Microsoft's New Stance and Data Preservation. Melissa Perenson. PCWorld Blog. February 21, 2008.

There is potential in Microsoft's statement that they are making changes to their “technology and business practices to increase the openness of its products and drive greater interoperability.” Archiving no longer just refers to the government or large institutions preserving their data. Media longevity is only part of the problem; the other is data format longevity. Microsoft needs to make sure that the file formats are readable in the future.



Toshiba Gives Up On HD DVD, Ends High-Def Format War. Antone Gonsalves. InformationWeek. February 19, 2008.

Toshiba has announced it will no longer make or market HD DVD players and recorders, which leaves the Blu-ray as the standard for the high-definition disc format. Partners who had dropped their support for HD DVD said that they wanted to eliminate the customer confusion over the incompatible technologies.

Friday, February 15, 2008

Digital Preservation Matters - 15 February 2008

How can we be sure we'll remember our digital past? Chris Gaylord. The Christian Science Monitor. February 14, 2008.

The same things that make digital so easy are the same things that make preservation difficult. “Losing personal files can be upsetting. But failing to protect academic, government, or corporate data could erase irreplaceable pieces of history.” The problems include the media and the formats. "It's the great challenge of the Informa­tion Age." Methods include emulation, writing programs to run the original programs on new equipment, and migration, updating the file without changing the content. Some are working on access models to pay for the preservation. There are several ways to address saving data, but you must know your needs and choose carefully.


Roundup of commentary on Harvard OA policy. Gavin Baker. Open Access News. February 13, 2008.

The Faculty of Arts and Sciences at Harvard adopted a Self-Archiving Mandate. The objective is to provide Open Access to its own scholarly output by saving the articles to its institutional repository. This has also mandated that the university be able to exercise the copyright for those articles. “In legal terms, the permission granted by each Faculty member is a nonexclusive, irrevocable, paid-up, worldwide license to exercise any and all rights under copyright relating to each of his or her scholarly articles, in any medium, and to authorize others to do the same, provided that the articles are not sold for a profit.” The Provost has said: “The goal of university research is the creation, dissemination, and preservation of knowledge….”


Supporting Digital Preservation & Asset Management in Institutions. Maureen Pennock. JISC. January 2008. [pdf]

This is a summary and reference list of various projects, models, workbooks, and resources, dealing with digital preservation and asset management.
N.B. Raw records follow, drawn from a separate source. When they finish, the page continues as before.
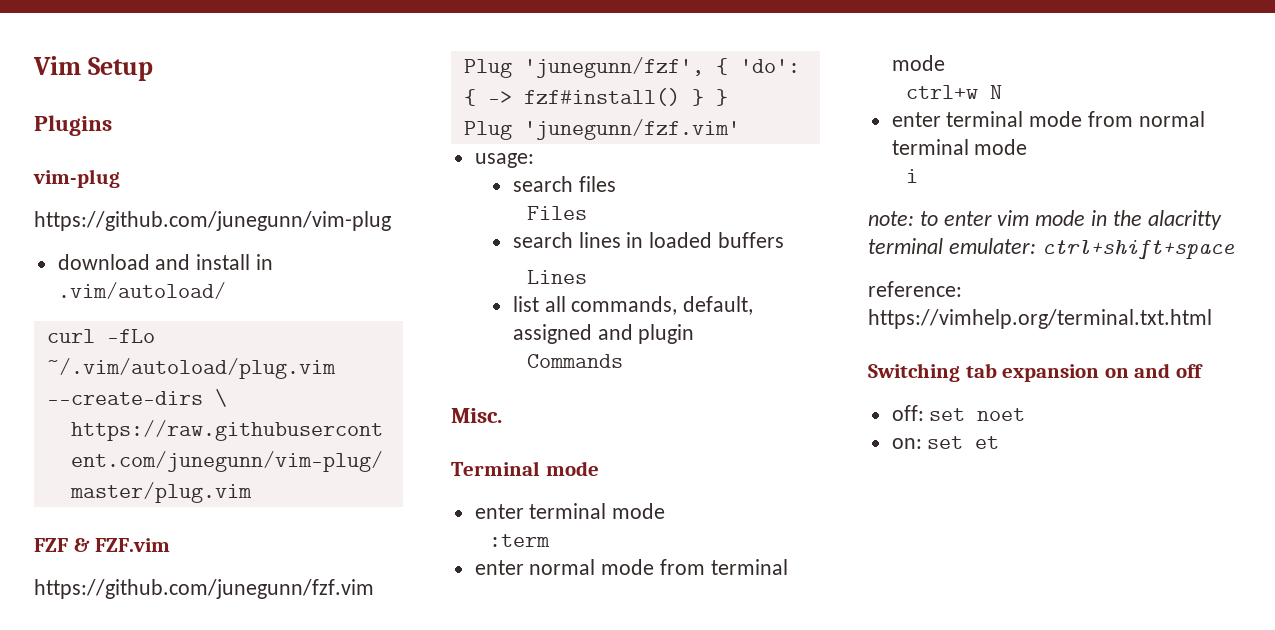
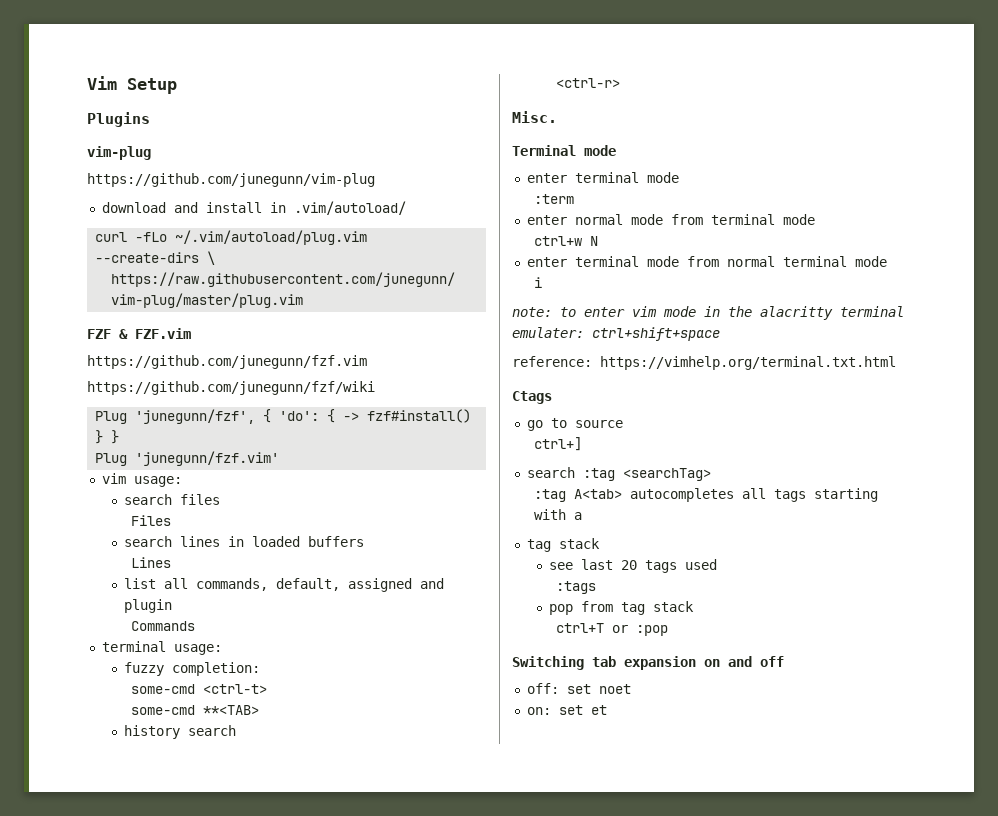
+ https://github.com/junegunn/fzf/wiki
- usage:
+ vim usage:
+ terminal usage:
+ fuzzy completion:
+ some-cmd <ctrl-t>
+ some-cmd **<TAB>
+ history search
+ <ctrl-r>
+ Ctags
+ go to source
+ ctrl+]
+ search :tag <searchTag>
+ :tag A<tab> autocompletes all tags starting with a
+ tag stack
+ see last 20 tags used
+ :tags
+ pop from tag stack
+ ctrl+T or :pop

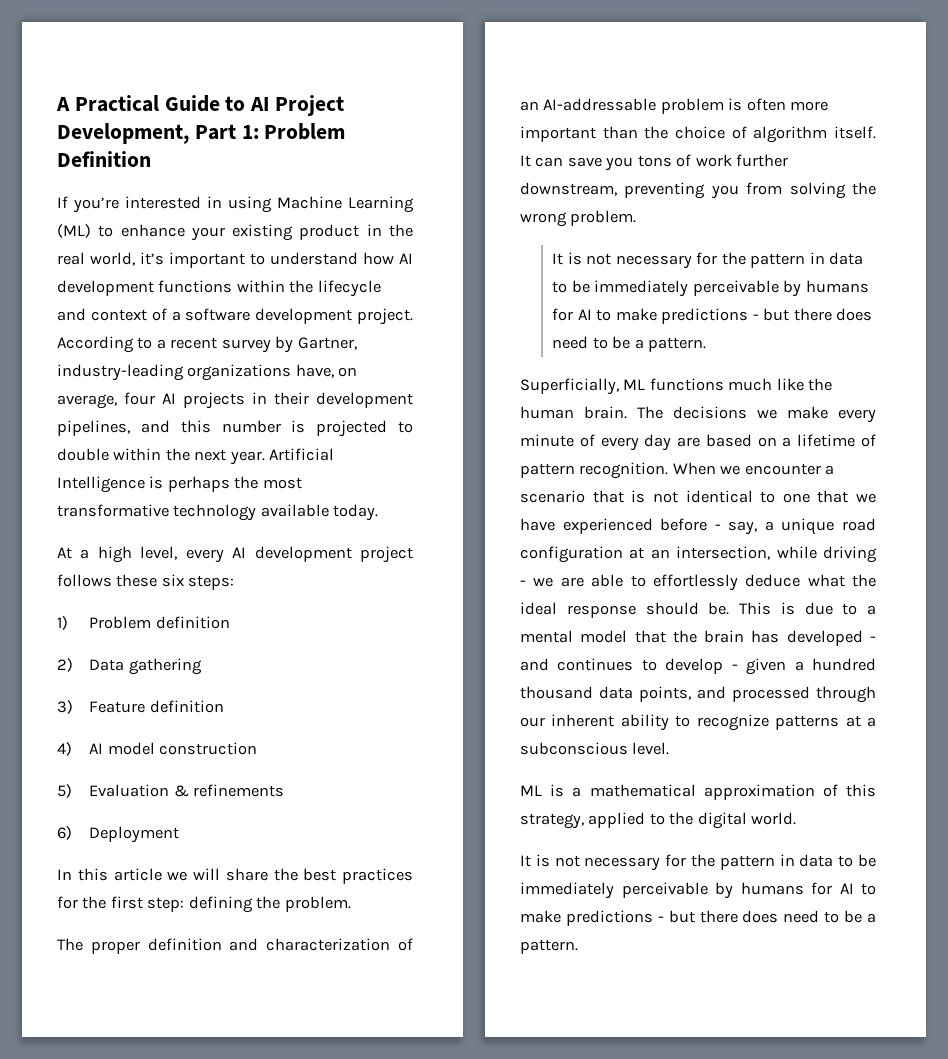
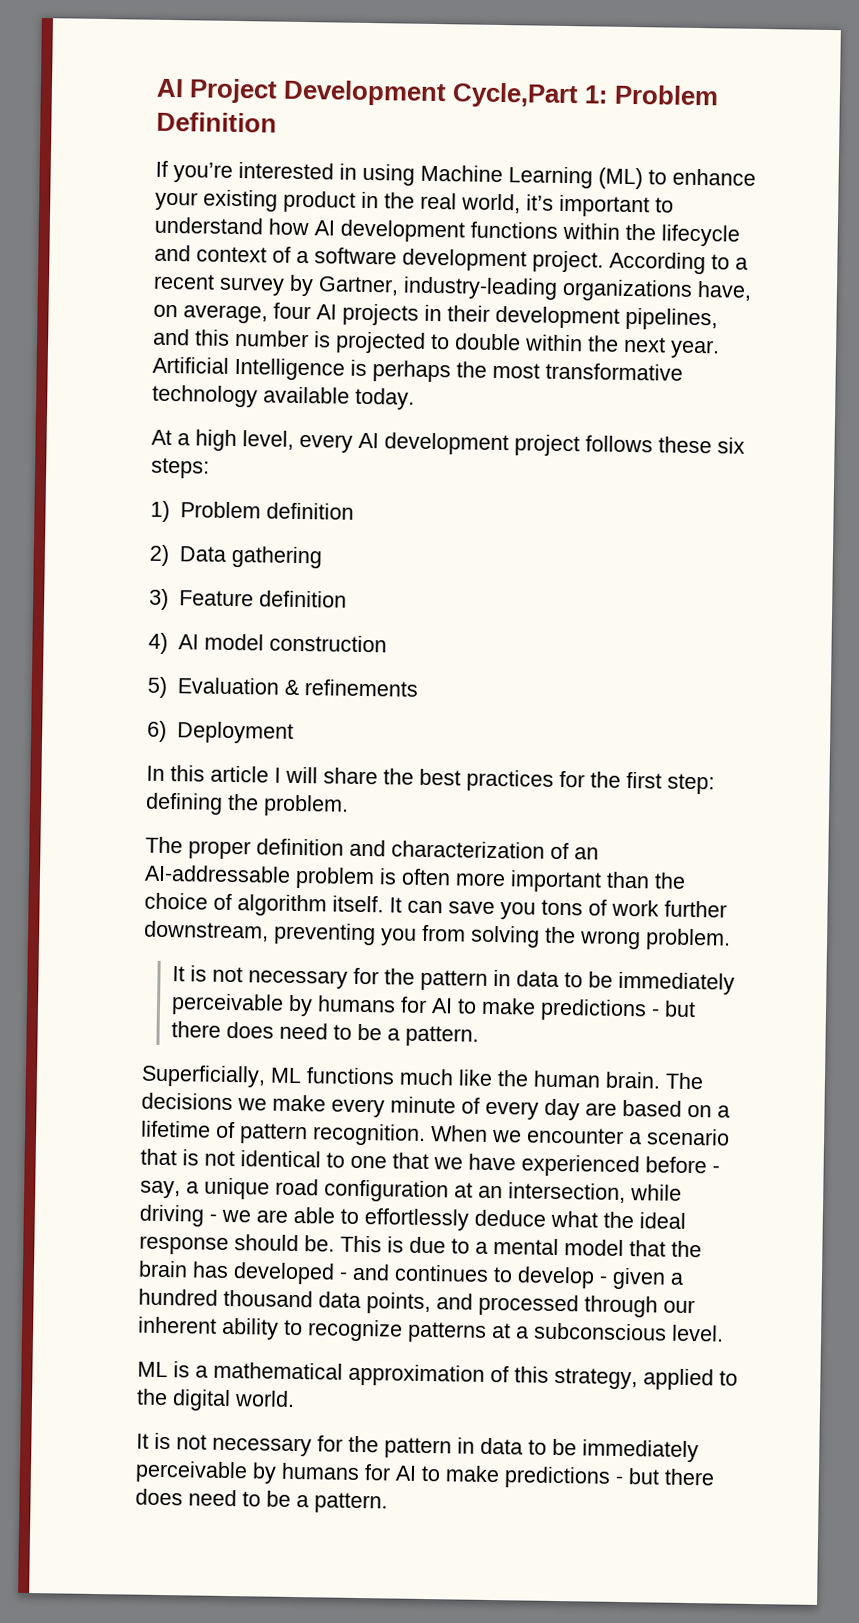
- A Practical Guide to AI Project Development, Part 1: Problem Definition
+ AI Project Development Cycle,Part 1: Problem Definition
- In this article we will share the best practices for the first step: defining the problem.
+ In this article I will share the best practices for the first step: defining the problem.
Some notes from the projects:

  • Automated tools are still not capable of assigning a value to digital assets, a vital step in determining where preservation resources are best spent.
  • Preservation is one part of the life cycle of the information; stages include creation, accession, ingest, metadata, storage and technical storage systems, access, and re-use
  • Metadata collection from depositors must be as simple as possible, and that automatically captured or generated metadata is the key to both information retrieval and information services.
  • An assessment of formats in the institutional repository is the first step to develop and implement a preservation action and a technology watch service.
  • Preservation and digital asset management is, in every case, wholly reliant upon one thing: money.
  • Preservation should not be considered as an end in itself: it should be considered within the life cycle of digital object management.


New Sharp 250mW Blu-ray Laser enables 6x faster Recording. Press release. February 14, 2008.

The company has introduced new components that will allow faster recording of blu-ray discs. The units will be available later this year.